The other two formed a somewhat comical counterbalance to Walter's emotion; not that they were by any means unfeeling spectators. Mr. Williamson's interest in the story was unfeigned. As Mrs. Kendal poured forth that heartrending plea of a mother for her child, the good man accompanied her words by strange muffled sounds which were quite beyond his control; and which called forth looks of alarm from Katie, who was his natural guardian, and who herself maintained a dignified propriety as having witnessed this moving scene before. But the running commentary

sotto voce

, which he kept up throughout, might have furnished an amusing secondary comedy to any impartial bystander. "Bless us all!" said Mr. Williamson, "two useless servants doing nothing, and not a morsel in the house! How do ye make that out!" "Lordsake! has he killed the hawk? but that's just manslaughter: and a tough morsel I would say, for the lady, when all's done." "What is it she's wanting – just the falcon he's killed for her. Tchick! Tchick! Now I call that an awful pity, Katie. Poor lady! and poor fellow! and he has to refuse her! Well, he should not have been so hasty. After all she did not eat a morsel of it; and what ailed that silly old woman there to toss up a bit omelette or something, to save the bird – and they're so clever at omelettes abroad," the good man said, with true regret. "Oh, papa, how material you are! Don't you know it's always like that in life?" cried Katie. "I know nothing of the kind," said her father, indignantly. "What is the use of being a poet, as you call it, if ye cannot find some other way and not break their hearts? Poor lad! Now that's a thing I can't understand – a woman like that come pleading to you, and you have to refuse her!" Katie looked round upon her father with her little air of oracle. "Don't you see, papa, that's the story! It's to wring our hearts he wrote it." Mr. Williamson paid no attention to this. He went on softly with his "Tchick! tchick!" and when all was over dried his eyes furtively and got up with haste, almost impatience, drawing a long breath. "It's just all nonsense," he said. "I'll not be brought here again to be made unhappy. So she's to get

him

 instead of the bird – but, bless me! what good will that do her?

that

 will never save her bairn."



"It will satisfy the public, more or less," said a voice behind.
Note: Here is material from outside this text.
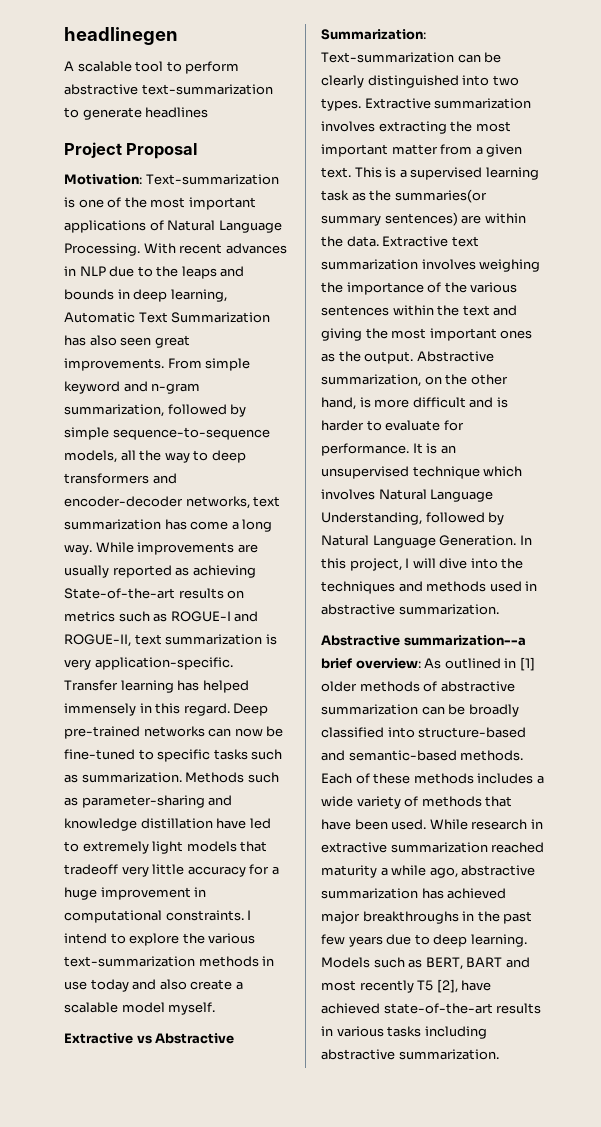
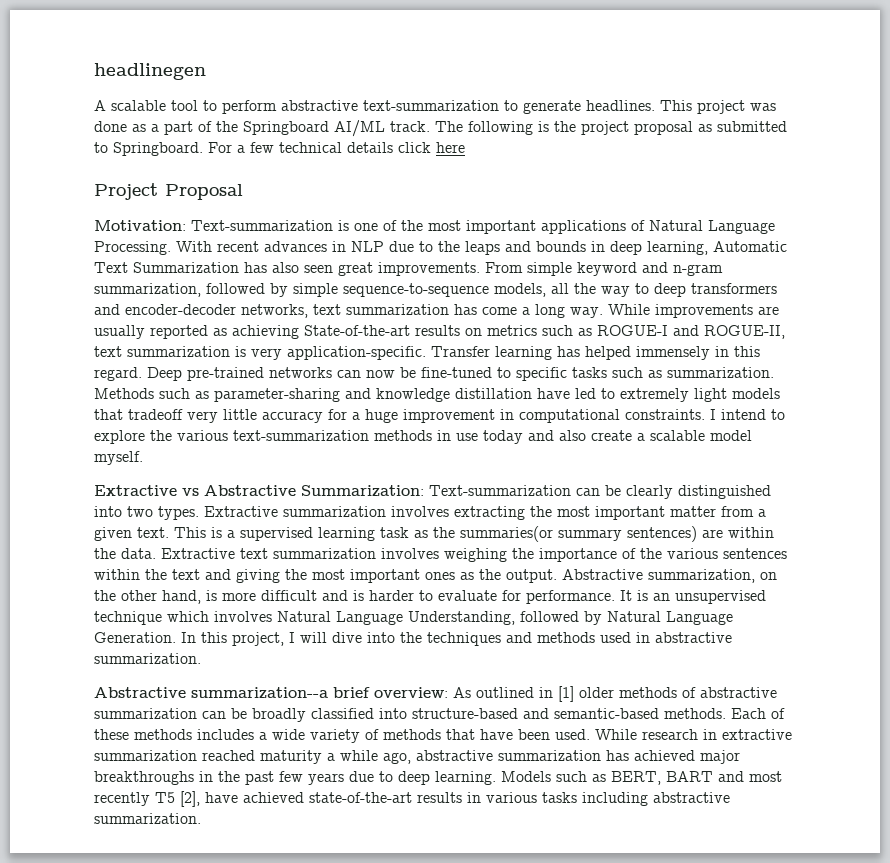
[145,107,209,118] headlines -> [586,100,776,114] [94,120,787,137] [94,142,465,156] headlines. This project was done as a part of the Springboard AI/ML track. The following is the project proposal as submitted to Springboard. For a few technical details click here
Walter had been aware that some one else had come into the box, who stood smiling, listening to the conversation, and now bent forward to applaud as if aware that his applause meant something. Katie turned half round, with a little nod and smile.



"Did you hear papa?" she said. "Oh, tell Mr. Tennyson! he is quite unhappy about it. Are you unhappy too, Lord Erradeen? for you don't applaud, or say a word."



"Applaud!" Walter said. "I feel that it would be taking a liberty. Applaud what? That beautiful lady who is so much above me, or the great poet who is above all? I should like to go away and draw breath, and let myself down – "



"Toots!" said Mr. Williamson, "it is just all nonsense. He should not have been so hasty. And now I would just like to know," he added, with an air of defiance, "what happened to that bairn: to want a falcon and get a stepfather! that was an ill way to cure him. Hoots! it's all nonsense. Put on your cloak, Katie, and let us get away."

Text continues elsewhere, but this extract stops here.